Lorsque j’avais cinq ans, je vivais au rez-de-chaussée d'un immeuble de trois appartements, séparée d'un Château converti en restaurant par une haie épaisse.

Notre logement était moderne grâce à deux attributs : les toilettes, séparées de la salle de bains, et les stores obturant les fenêtres. Après le couloir extérieur, nous débouchions dans un vaste hall qui faisait office d’antichambre, de couloir, de salle de jeu, un lieu où crier, bouder, se bousculer, téléphoner avec l’appareil noir qui trônait sur la table basse. Cuisine, trois chambres, salon isolé par une porte vitrée couleur ambre qui ressemblait à une délicate sucette. Je léchais un peu la vitre lorsque personne ne me voyait. Cela avait le goût de rien.

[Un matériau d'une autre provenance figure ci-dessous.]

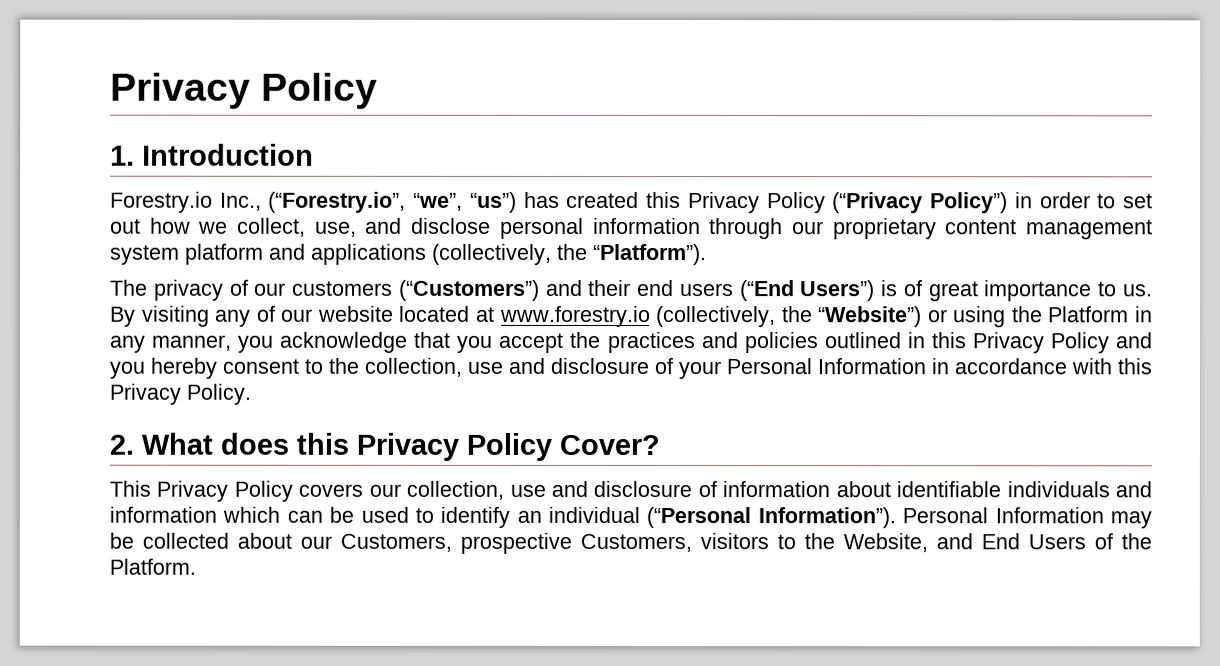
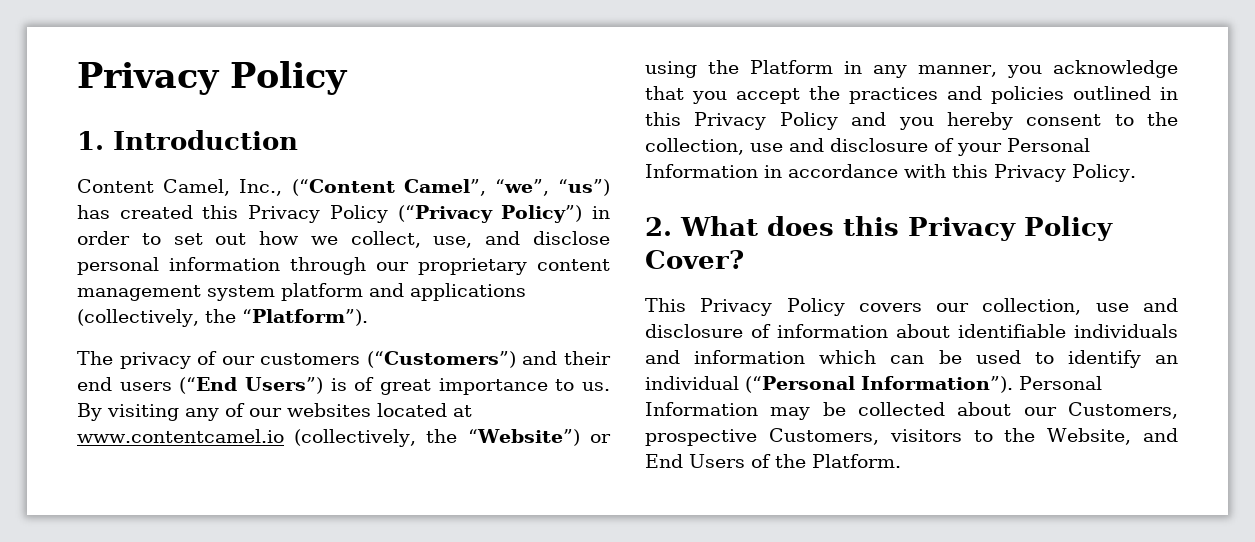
[110,191,407,213] Forestry.io Inc., (“Forestry.io”, -> [77,179,486,196] Content Camel, Inc., (“Content Camel”,
[317,305,394,322] website -> [287,403,371,417] websites
[499,305,651,328] www.forestry.io -> [77,429,284,443] www.contentcamel.io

Autre innovation époustouflante : je disposai d’une pièce pour moi seule. La fenêtre donnait sur le chemin, un large pommier, un ruisselet endigué, plus haut, des étages et des étages de vignes. Contre la paroi se tenait une grande réplique brodée de « la Dame à la Licorne », en jute rousse. La nuit, je soulevais le tissu pour creuser en douce le mur de plâtre à l’aide d’une petite cuiller. Pourquoi ? Parce que la matière était facile à forer. L’opération était satisfaisante. Je me souviens du grincement dans le gypse, des minuscules éboulements cascadant de la paroi, que je faisais passer derrière le lit. Je voulais moins percer le mur qu’y sculpter des tunnels, prenant soin de ne jamais dépasser la tenture.  J’aimais le secret, ce qui était caché derrière la scène, dont personne ne se doutait. Un jour les parents ôteraient le tissu. J’espérais qu’ils apprécieraient la beauté de l’envers du décor.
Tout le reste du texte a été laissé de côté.